Texto por Colaborador: A. Rother 06/06/2026 - 04:00

O executivo de futebol do Inter, Fabinho Soldado, concedeu entrevista ao GE e falou sem rodeios sobre os desafios financeiros do clube, o modelo de contratações que pretende seguir na janela do meio do ano e os bastidores da reestruturação interna.

Sobre o que encontrou ao chegar, Fabinho foi honesto: "Por tudo que aconteceu no ano de 2025, claro que encontramos uma ferida ainda aberta. Já tínhamos ideia do que encontraríamos e os desafios que teríamos pela frente. Me senti muito encorajado a vir para o Inter porque sabia que teria como colaborar para que pudéssemos tratar e olhar para o Inter com outros olhares e crescer durante o ano."

O executivo reconhece que o poderio financeiro do Colorado não compete com o de outros clubes, mas aposta na capacidade de convencer jogadores pelo projeto. "Tentamos com muita criatividade buscar quem queira jogar no Inter e esteja realmente muito disposto a se entregar dentro do que é o projeto do clube. Poderíamos ter contratado em maior quantidade, sim. Confesso que tentamos muitas outras situações, mas estou muito satisfeito com aqueles que aqui estão."

Para a janela de transferências do segundo semestre, a proposta é a mesma da primeira: criatividade no lugar de dinheiro. "O poder de investimento hoje nosso não é algo assim tão expressivo. De novo, é uma conversa muito realista. Mas isso não nos impossibilita de buscar boas ações. Será com muita criatividade, oportunidade e relação para mostrar um projeto esportivo."

Fabinho usou as contratações de Alerrandro e Villagra como exemplos do modelo que pretende repetir. "O Alerrandro é uma posição muito específica. Tínhamos diversos concorrentes e precisamos entrar com um propósito de que o Inter seria o melhor caminho para ele. Quando você convence o atleta e o estafe, ele vem simplesmente para jogar. Com o tempo e fazendo os gols, esse atleta se torna um grande ativo ao clube. Sem ter que fazer grandes investimentos, conseguimos fazer uma contratação muito importante. É muito parecido com esse modelo que faremos algumas contratações." Sobre o argentino, completou: "Do jeito que está jogando, o torcedor não o deixará ir embora. Parece que já estava aqui há tantos anos."

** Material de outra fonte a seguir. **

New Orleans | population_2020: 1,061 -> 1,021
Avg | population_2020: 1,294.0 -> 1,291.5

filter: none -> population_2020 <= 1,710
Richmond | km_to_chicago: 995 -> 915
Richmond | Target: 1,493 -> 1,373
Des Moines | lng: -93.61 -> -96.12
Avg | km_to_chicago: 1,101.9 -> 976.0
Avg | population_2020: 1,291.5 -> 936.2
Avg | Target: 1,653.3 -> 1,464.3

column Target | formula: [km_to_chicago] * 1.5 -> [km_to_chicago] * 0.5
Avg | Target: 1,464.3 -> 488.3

Sobre as especulações em torno de jogadores como Bernabei, o executivo surpreende ao dizer que o assunto não o preocupa. "Fico feliz da vida. Meu clube precisa ter jogadores que são procurados pelo mercado. Acho isso algo muito natural e mostra que existe um trabalho que está sendo muito bem feito. Um clube como o Inter não ter jogadores sendo especulados ou com ofertas seria ruim para nós. Hoje não temos nenhuma proposta oficial por ninguém."

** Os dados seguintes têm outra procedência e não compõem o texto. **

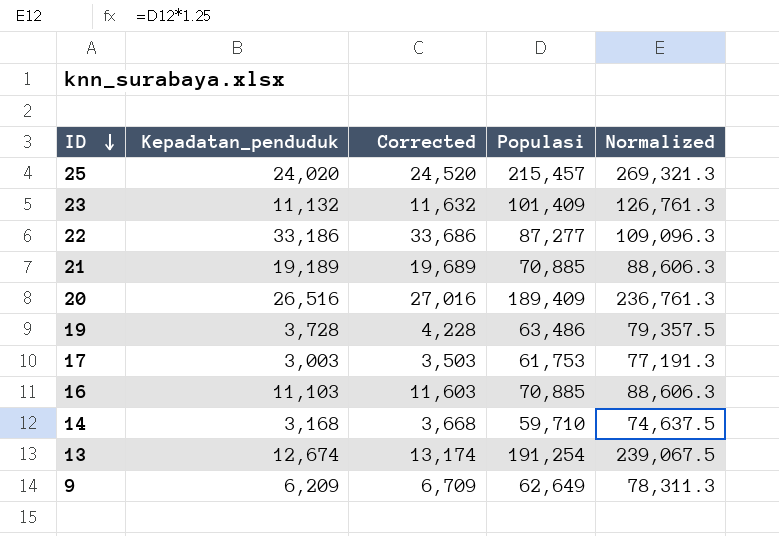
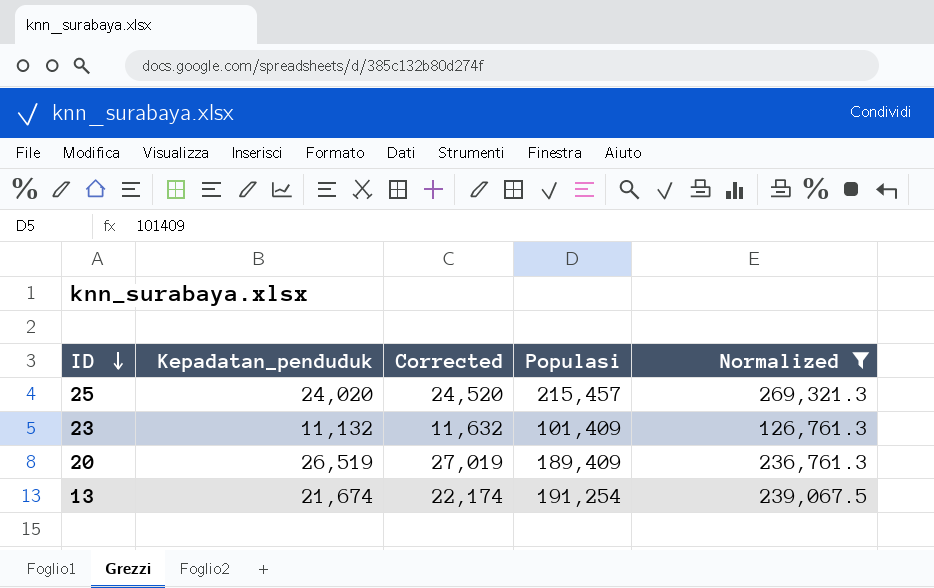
filter: none -> Normalized >= 126,761.3
20 | Kepadatan_penduduk: 26,516 -> 26,519
20 | Corrected: 27,016 -> 27,019
13 | Kepadatan_penduduk: 12,674 -> 21,674
13 | Corrected: 13,174 -> 22,174

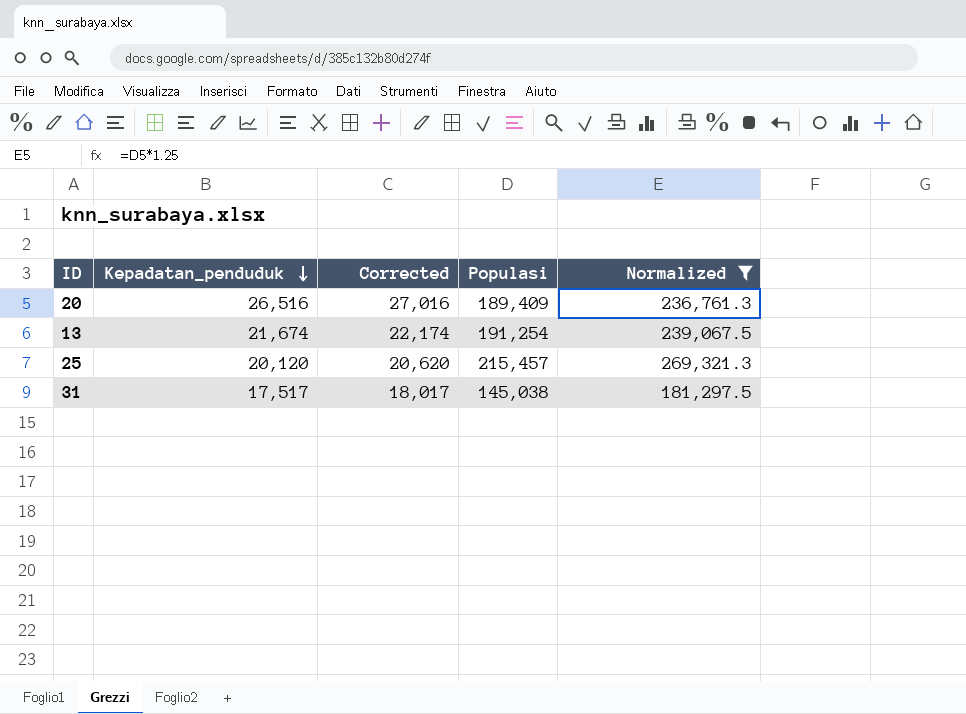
row order: ID descending -> Kepadatan_penduduk descending
row 23: 11,132 | 11,632 | 101,409 | 126,761.3 -> none
20 | Kepadatan_penduduk: 26,519 -> 26,516
20 | Corrected: 27,019 -> 27,016
25 | Kepadatan_penduduk: 24,020 -> 20,120
25 | Corrected: 24,520 -> 20,620
row 31: none -> 17,517 | 18,017 | 145,038 | 181,297.5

Mas Fabinho é claro ao dizer que vender faz parte do planejamento. "A saída está totalmente ligada à entrada. Você precisa ter a venda em algum momento do ano para conseguir equilibrar as contas. Não consigo fazer só um planejamento. Preciso trabalhar com todas as possibilidades. Tenho uma ideia de manutenção e outra estratégia se precisar perder dois ou três jogadores."

Sobre a mudança tática de Pezzolano a partir da sétima rodada, Fabinho fez questão de dar o crédito ao treinador. "O mérito é 100% do nosso treinador. Acho muito legal da parte dele a humildade de reconhecer que era o momento de jogar de um outro jeito. Ele teve a capacidade e humildade para analisar de outra forma, colocar os jogadores para jogar de outro jeito e recuperou alguns atletas. O treinador precisa saber que, se errar, tem gente com quem pode trocar ideia e dar respaldo."

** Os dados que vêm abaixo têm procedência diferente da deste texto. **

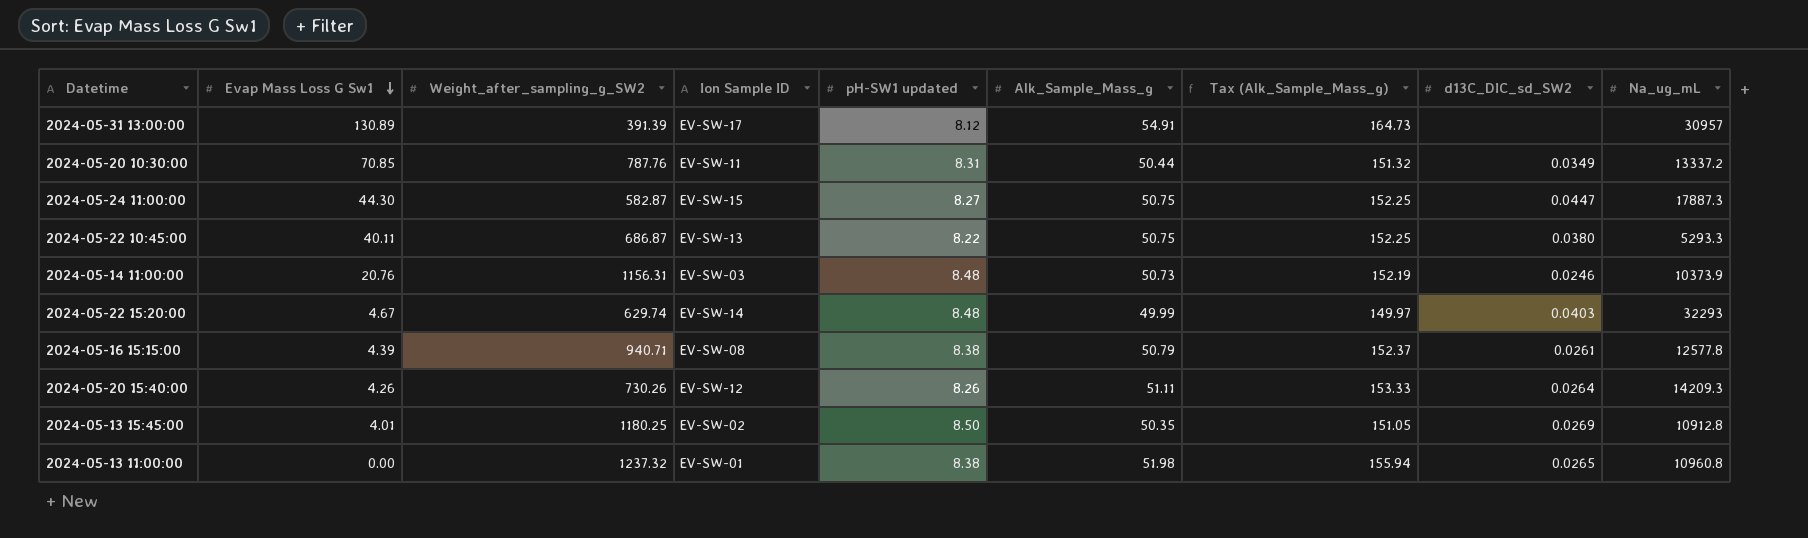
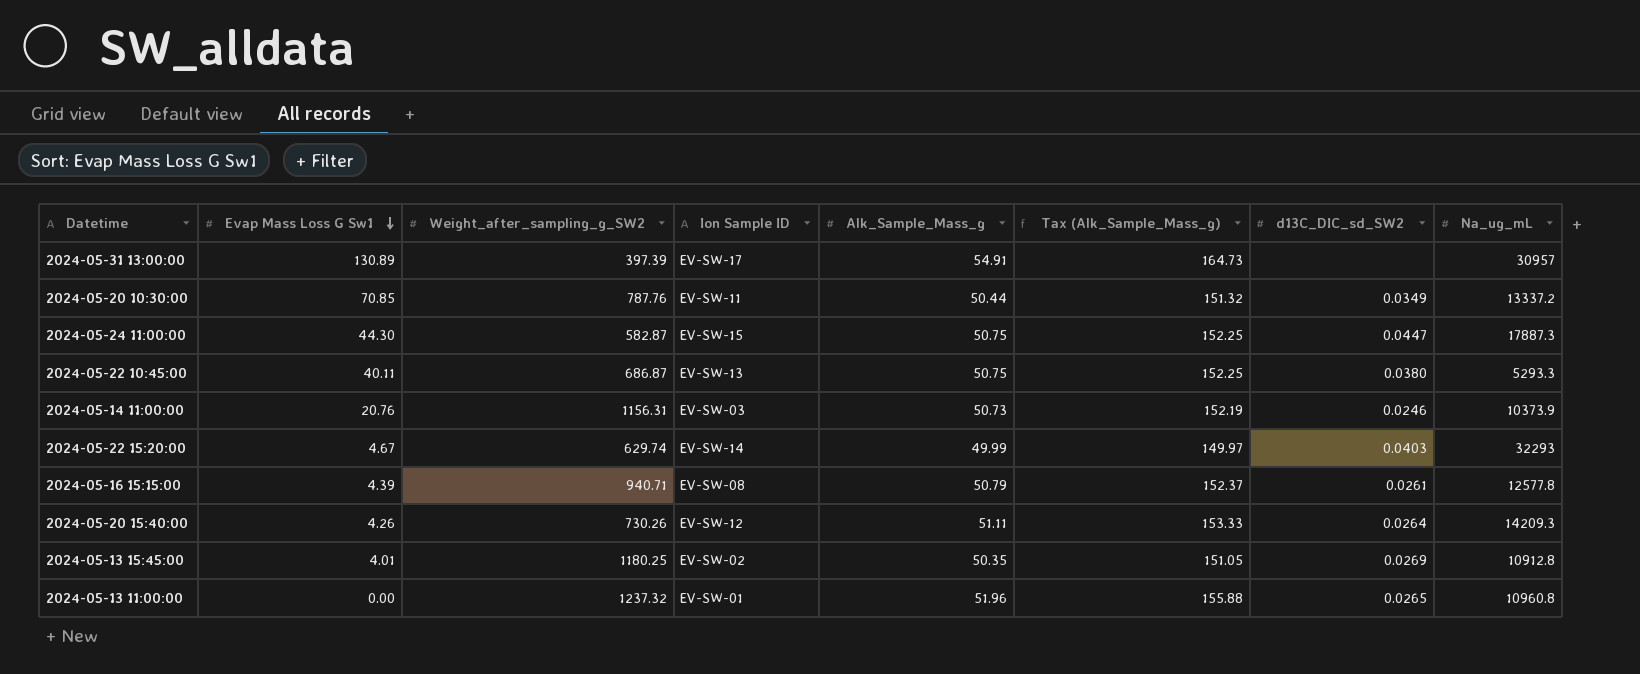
column pH-SW1 updated | position: 5 -> none
2024-05-31 13:00:00 | Weight_after_sampling_g_SW2: 391.39 -> 397.39
2024-05-13 11:00:00 | Alk_Sample_Mass_g: 51.98 -> 51.96
2024-05-13 11:00:00 | Tax (Alk_Sample_Mass_g): 155.94 -> 155.88

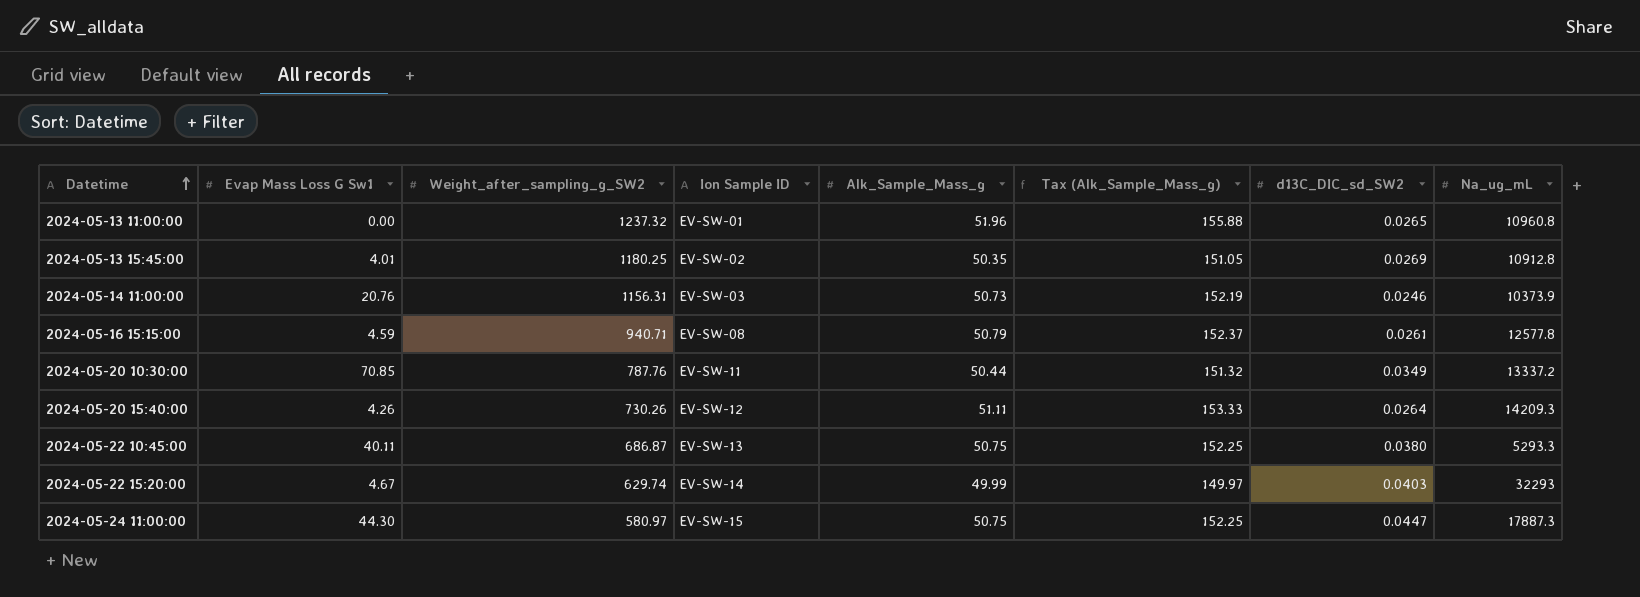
row order: Evap Mass Loss G Sw1 descending -> Datetime ascending
row 2024-05-31 13:00:00: 130.89 | 397.39 | EV-SW-17 | 54.91 | 164.73 | none | 30957 -> none
2024-05-16 15:15:00 | Evap Mass Loss G Sw1: 4.39 -> 4.59
2024-05-24 11:00:00 | Weight_after_sampling_g_SW2: 582.87 -> 580.97

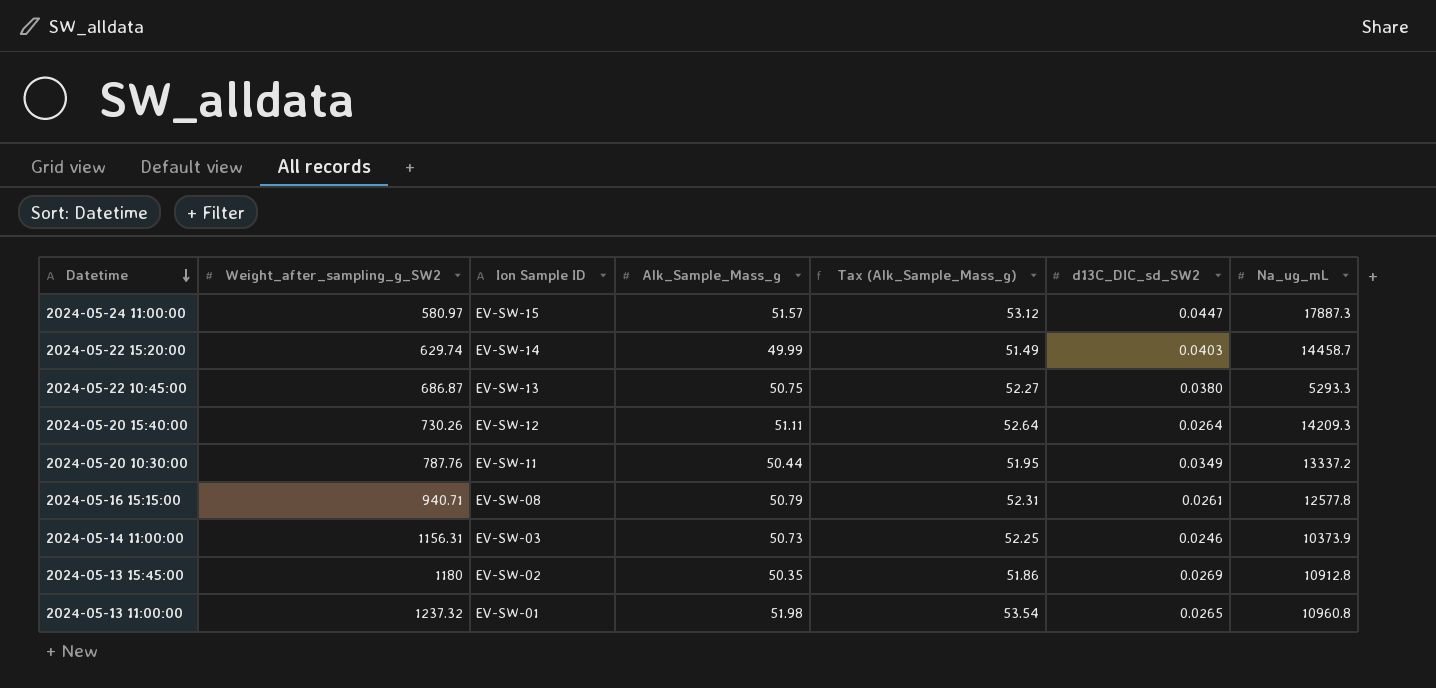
row order: Datetime ascending -> Datetime descending
column Evap Mass Loss G Sw1 | position: 2 -> none
column Tax (Alk_Sample_Mass_g) | formula: [Alk_Sample_Mass_g] * 3 -> [Alk_Sample_Mass_g] * 1.03
2024-05-24 11:00:00 | Alk_Sample_Mass_g: 50.75 -> 51.57
2024-05-22 15:20:00 | Na_ug_mL: 32293 -> 14458.7
2024-05-13 15:45:00 | Weight_after_sampling_g_SW2: 1180.25 -> 1180
2024-05-13 11:00:00 | Alk_Sample_Mass_g: 51.96 -> 51.98

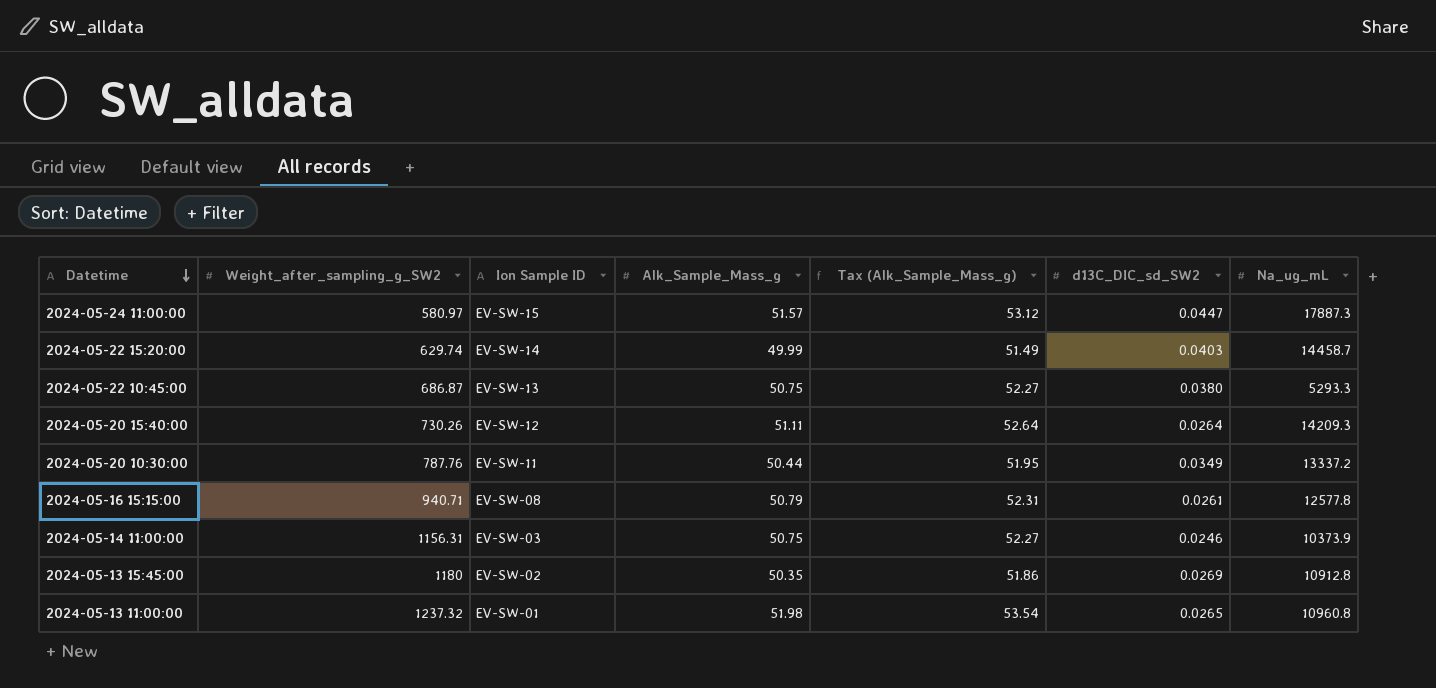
2024-05-14 11:00:00 | Alk_Sample_Mass_g: 50.73 -> 50.75
2024-05-14 11:00:00 | Tax (Alk_Sample_Mass_g): 52.25 -> 52.27

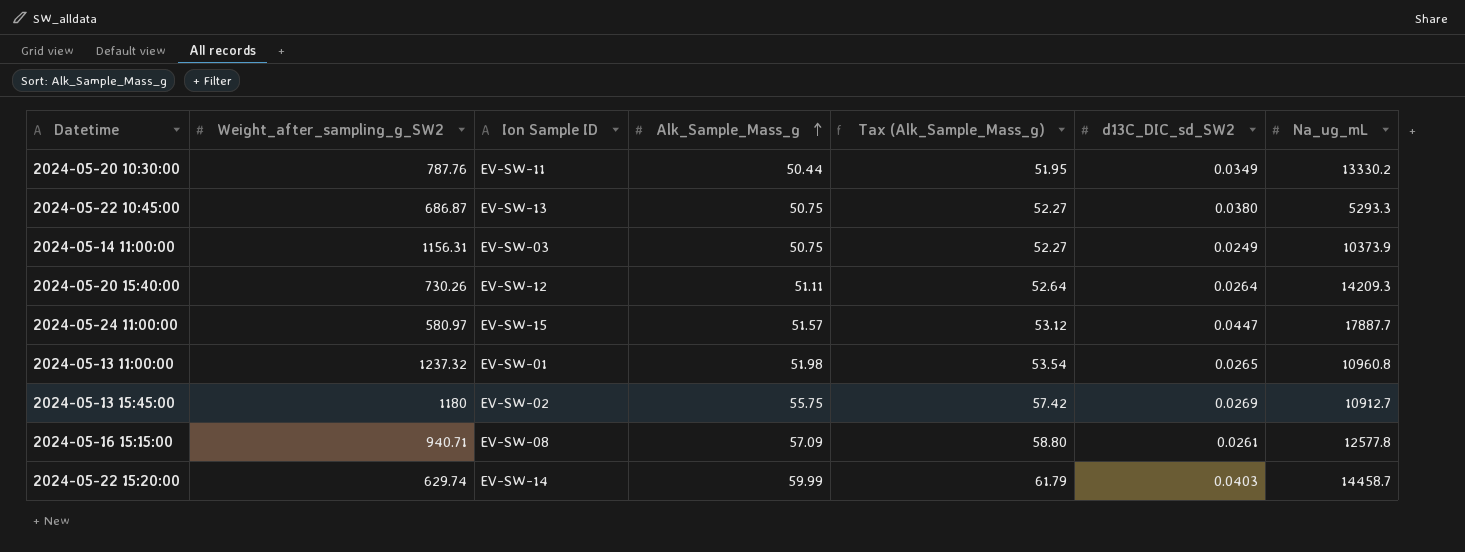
row order: Datetime descending -> Alk_Sample_Mass_g ascending
2024-05-20 10:30:00 | Na_ug_mL: 13337.2 -> 13330.2
2024-05-14 11:00:00 | d13C_DIC_sd_SW2: 0.0246 -> 0.0249
2024-05-24 11:00:00 | Na_ug_mL: 17887.3 -> 17887.7
2024-05-13 15:45:00 | Alk_Sample_Mass_g: 50.35 -> 55.75
2024-05-13 15:45:00 | Tax (Alk_Sample_Mass_g): 51.86 -> 57.42
2024-05-13 15:45:00 | Na_ug_mL: 10912.8 -> 10912.7
2024-05-16 15:15:00 | Alk_Sample_Mass_g: 50.79 -> 57.09
2024-05-16 15:15:00 | Tax (Alk_Sample_Mass_g): 52.31 -> 58.80
2024-05-22 15:20:00 | Alk_Sample_Mass_g: 49.99 -> 59.99
2024-05-22 15:20:00 | Tax (Alk_Sample_Mass_g): 51.49 -> 61.79

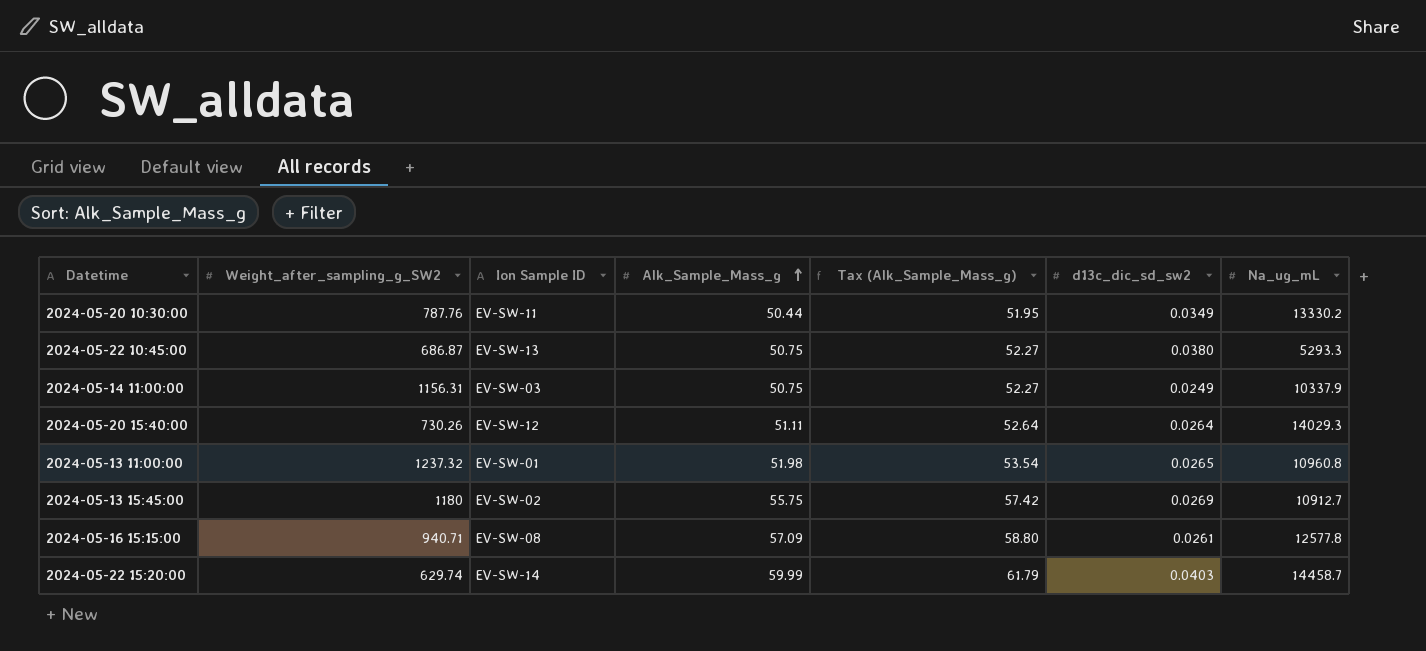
column name: d13C_DIC_sd_SW2 -> d13c_dic_sd_sw2
row 2024-05-24 11:00:00: 580.97 | EV-SW-15 | 51.57 | 53.12 | 0.0447 | 17887.7 -> none
2024-05-14 11:00:00 | Na_ug_mL: 10373.9 -> 10337.9
2024-05-20 15:40:00 | Na_ug_mL: 14209.3 -> 14029.3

A reestruturação do CT é outro ponto central do trabalho. Fabinho contou como surgiu a parceria com Tinga para liderar o projeto. "Minha parte foi mostrar a necessidade ao Tinga. Como ele é um amigo, o Inter estava sempre presente nas nossas conversas. Falei: 'Tinga, acho que agora é a hora de unir o teu desejo com o que tenho hoje por carência. Não quero que nos ajude a contratar jogador. Preciso melhorar a estrutura do clube'." Para o executivo, a melhora na infraestrutura tem impacto direto na capacidade de atrair jogadores. "Se você quiser contratar bons atletas, precisa dar condições."

Questionado sobre o que o Inter buscará no Brasileirão, Fabinho preferiu não colocar metas numéricas. "O que se fala aqui dentro é melhorar a cada rodada. É um trabalho gradativo. O objetivo é a equipe melhorar para que consigamos olhar para cima e mirar outras possibilidades. A ideia nossa é conseguir os pontos e estar em uma colocação marcante."